Download or read book Without Conscience written by Robert D. Hare and published by Guilford Press. This book was released on 2011-09-20 with total page 258 pages. Available in PDF, EPUB and Kindle. Book excerpt: Most people are both repelled and intrigued by the images of cold-blooded, conscienceless murderers that increasingly populate our movies, television programs, and newspaper headlines. With their flagrant criminal violation of society's rules, serial killers like Ted Bundy and John Wayne Gacy are among the most dramatic examples of the psychopath. Individuals with this personality disorder are fully aware of the consequences of their actions and know the difference between right and wrong, yet they are terrifyingly self-centered, remorseless, and unable to care about the feelings of others. Perhaps most frightening, they often seem completely normal to unsuspecting targets--and they do not always ply their trade by killing. Presenting a compelling portrait of these dangerous men and women based on 25 years of distinguished scientific research, Dr. Robert D. Hare vividly describes a world of con artists, hustlers, rapists, and other predators who charm, lie, and manipulate their way through life. Are psychopaths mad, or simply bad? How can they be recognized? And how can we protect ourselves?
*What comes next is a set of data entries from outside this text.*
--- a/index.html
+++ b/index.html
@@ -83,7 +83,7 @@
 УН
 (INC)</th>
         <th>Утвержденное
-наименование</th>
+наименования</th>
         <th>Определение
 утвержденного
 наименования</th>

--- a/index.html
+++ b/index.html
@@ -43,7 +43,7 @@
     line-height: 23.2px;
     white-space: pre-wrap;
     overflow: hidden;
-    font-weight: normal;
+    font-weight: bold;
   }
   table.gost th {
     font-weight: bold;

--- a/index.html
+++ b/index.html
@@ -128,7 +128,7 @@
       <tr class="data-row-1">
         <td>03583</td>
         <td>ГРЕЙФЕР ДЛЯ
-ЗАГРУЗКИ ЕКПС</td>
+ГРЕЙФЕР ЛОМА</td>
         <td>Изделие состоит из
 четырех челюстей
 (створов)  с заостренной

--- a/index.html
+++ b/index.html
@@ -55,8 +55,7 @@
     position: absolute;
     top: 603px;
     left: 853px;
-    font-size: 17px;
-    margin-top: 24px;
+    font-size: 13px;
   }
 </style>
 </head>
This book provides solid information and surprising insights for anyone seeking to understand this devastating condition.
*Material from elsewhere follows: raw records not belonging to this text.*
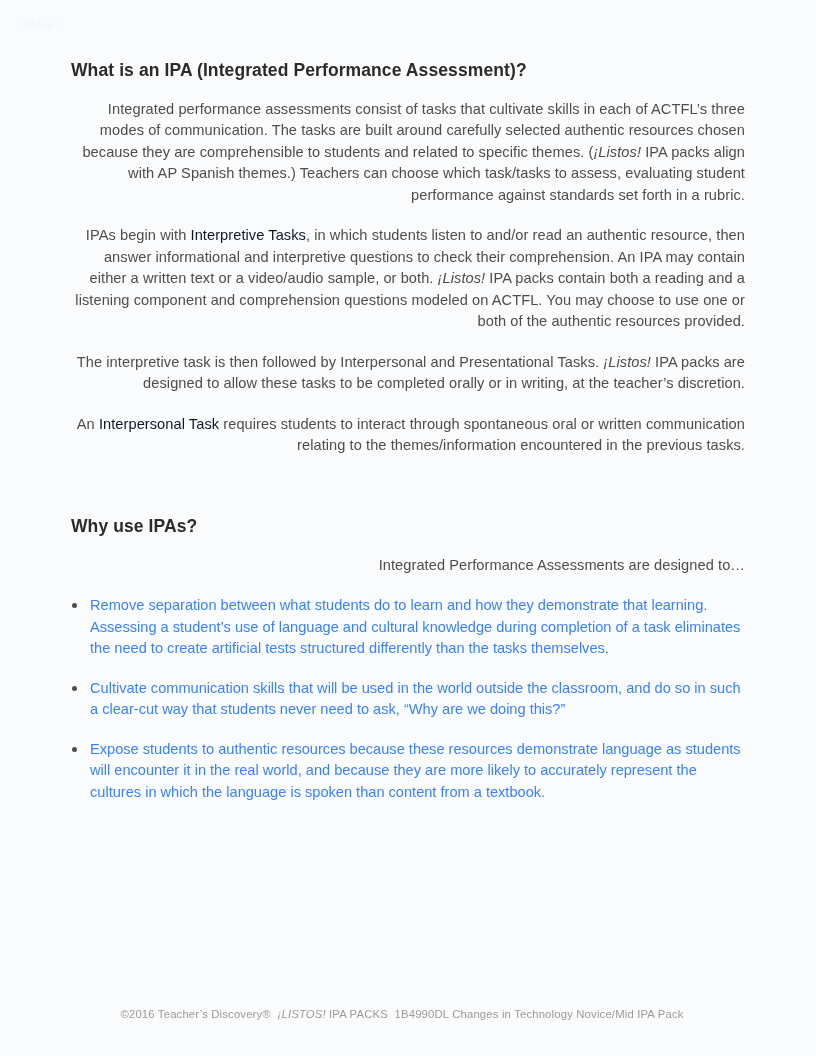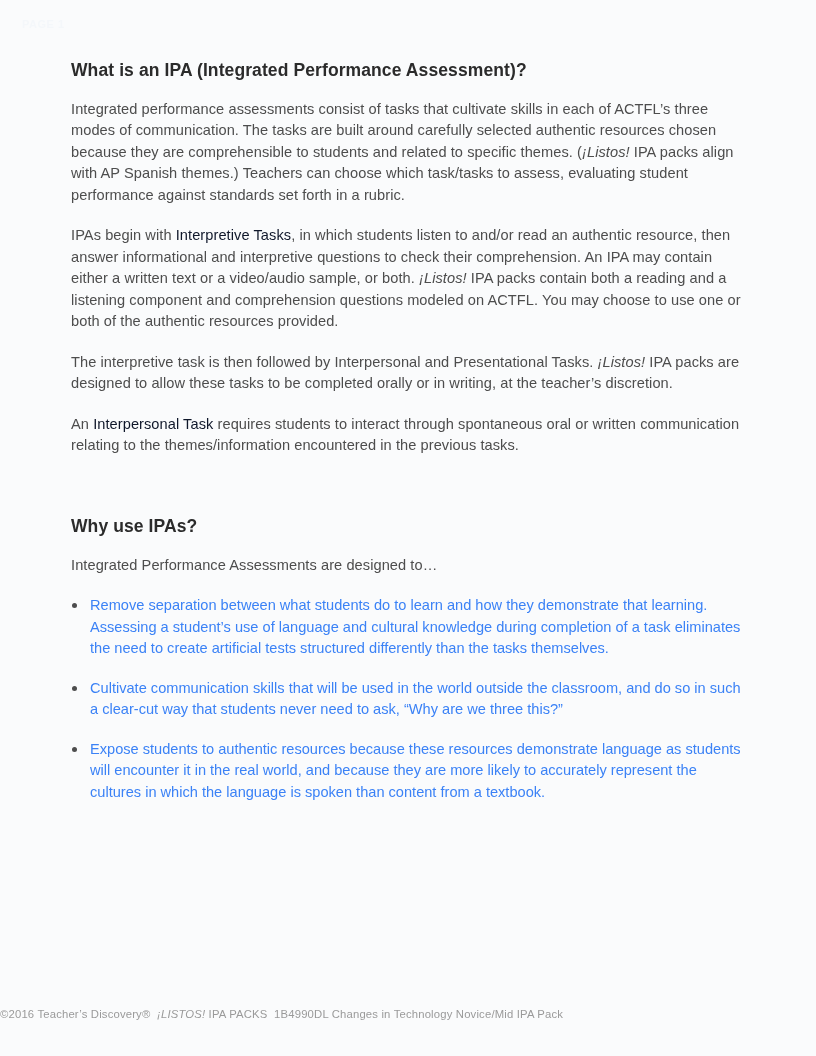--- a/index.html
+++ b/index.html
@@ -60,7 +60,7 @@
     line-height: 21.5px;
     color: #4d4d4d;
     margin: 0 0 19px 0;
-    text-align: left;
+    text-align: right;
     letter-spacing: 0.005em;
   }
 

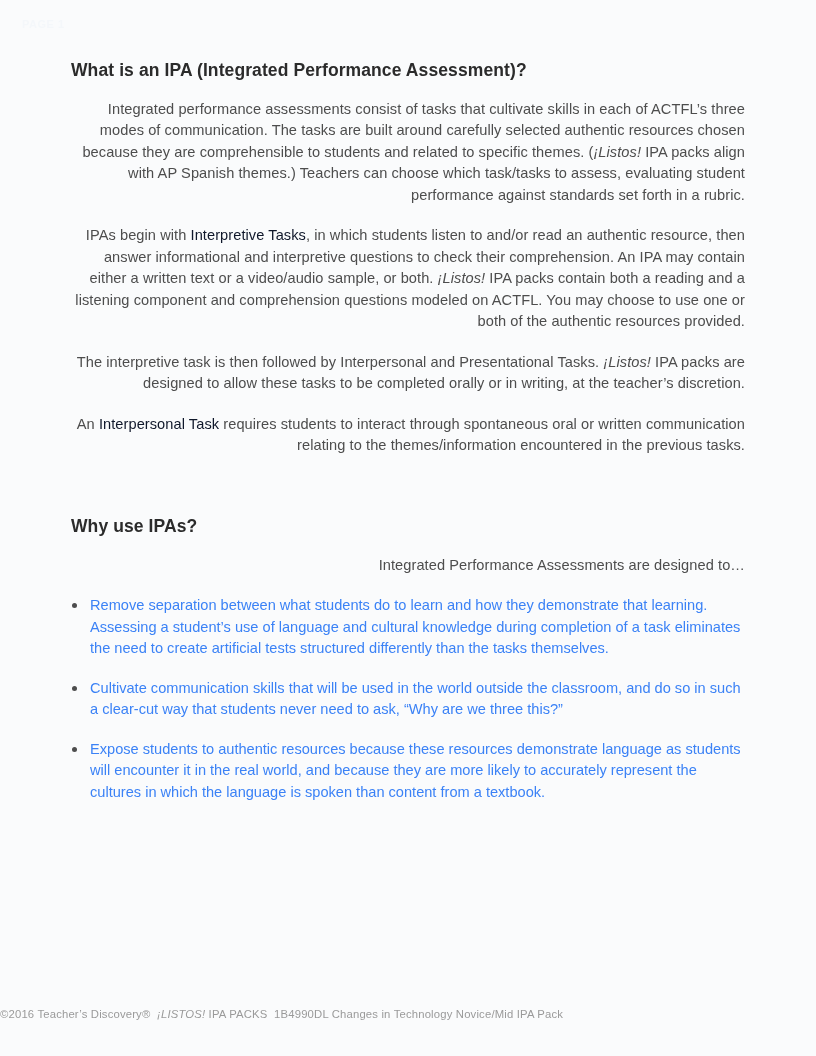--- a/index.html
+++ b/index.html
@@ -156,7 +156,7 @@
       </li>
       <li>
         <span class="bullet-dot"></span>
-        <span>Cultivate communication skills that will be used in the world outside the classroom, and do so in such a clear-cut way that students never need to ask, “Why are we three this?”</span>
+        <span>Cultivate communication skills that will be used in the world outside the classroom, and do so in such a clear-cut way that students never need to ask, “Why are we doing this?”</span>
       </li>
       <li>
         <span class="bullet-dot"></span>

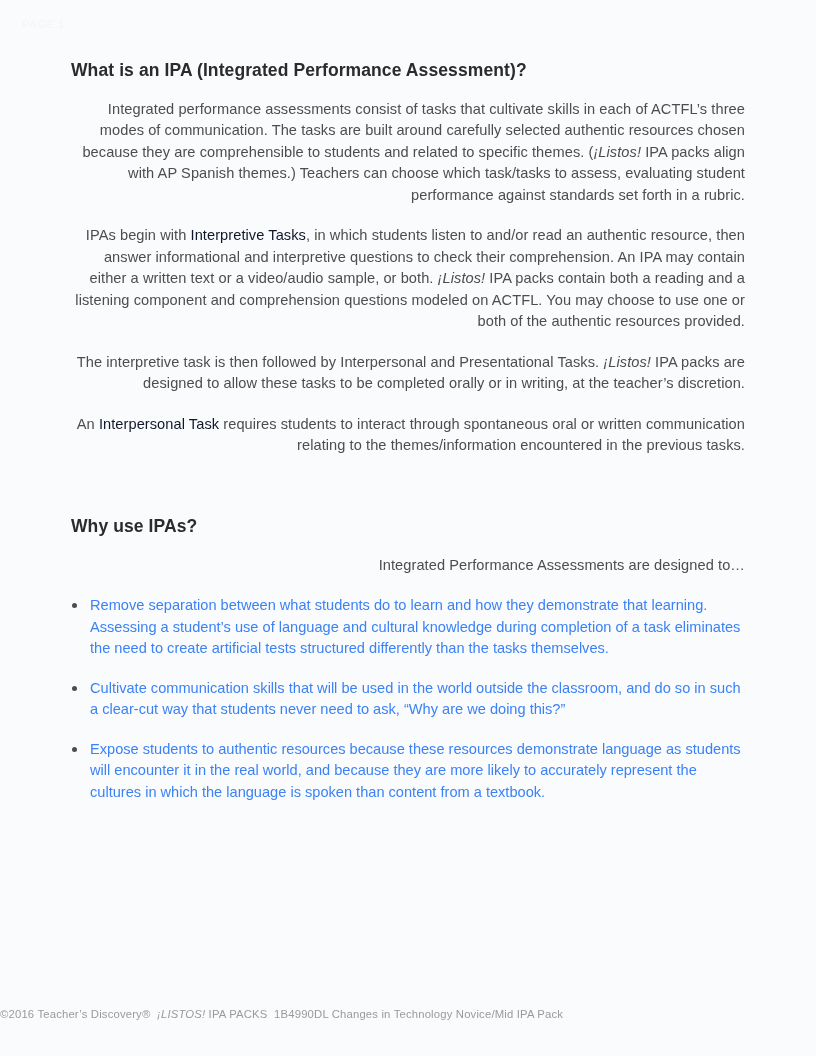--- a/index.html
+++ b/index.html
@@ -115,6 +115,7 @@
     left: 0;
     right: 0;
     top: 1008px;
+    text-align: center;
     font-size: 11.3px;
     color: #9a9a9a;
     letter-spacing: 0.015em;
Book China Tribunal Judgment

    Book Details:
  • Author : Martin Elliott
  • Publisher :
  • Release : 2020-09-29
  • ISBN : 9781838165314
  • Pages : 634 pages

Download or read book China Tribunal Judgment written by Martin Elliott and published by . This book was released on 2020-09-29 with total page 634 pages. Available in PDF, EPUB and Kindle. Book excerpt: The People's Republic of China stands accused of crimes that are comparable with the worst atrocities committed on civilians in war-time conflicts of the 20th Century. "If the accusations are true, then thousands of innocent people have been killed to order having their bodies - the physical integrity of their beings - cut open whilst still alive for their kidneys, livers, hearts, lungs, cornea and skin to be removed and turned into commodities for sale." The China Tribunal, a body of seven independent members, heard witness testimony and reviewed documents. It concluded that it was "certain beyond reasonable doubt" that this accusation had been proven. The People's Republic of China had perpetrated murder, extermination, false and mass imprisonment, torture, rape and other forms of sexual violence of comparable gravity upon countless innocent prisoners of conscience, and ethnic and religious minorities. In sum, nothing short of Crimes Against Humanity. These crimes continue - those who interact with the People's Republic of China must do so in the full knowledge that they are dealing with a criminal state.

Book Prison Poems

    Book Details:
  • Author : Mahvash Sabet
  • Publisher :
  • Release : 2013
  • ISBN : 9780853985693
  • Pages : 118 pages

Download or read book Prison Poems written by Mahvash Sabet and published by . This book was released on 2013 with total page 118 pages. Available in PDF, EPUB and Kindle. Book excerpt: Adapted from the Persian by Bahiyyih Nakhjavani based on translations by Violette and Ali Nakhjavani, these poems testify to the courage and the despair, the misery and the hopes of thousands of Iranians struggling to survive conditions of extreme oppression.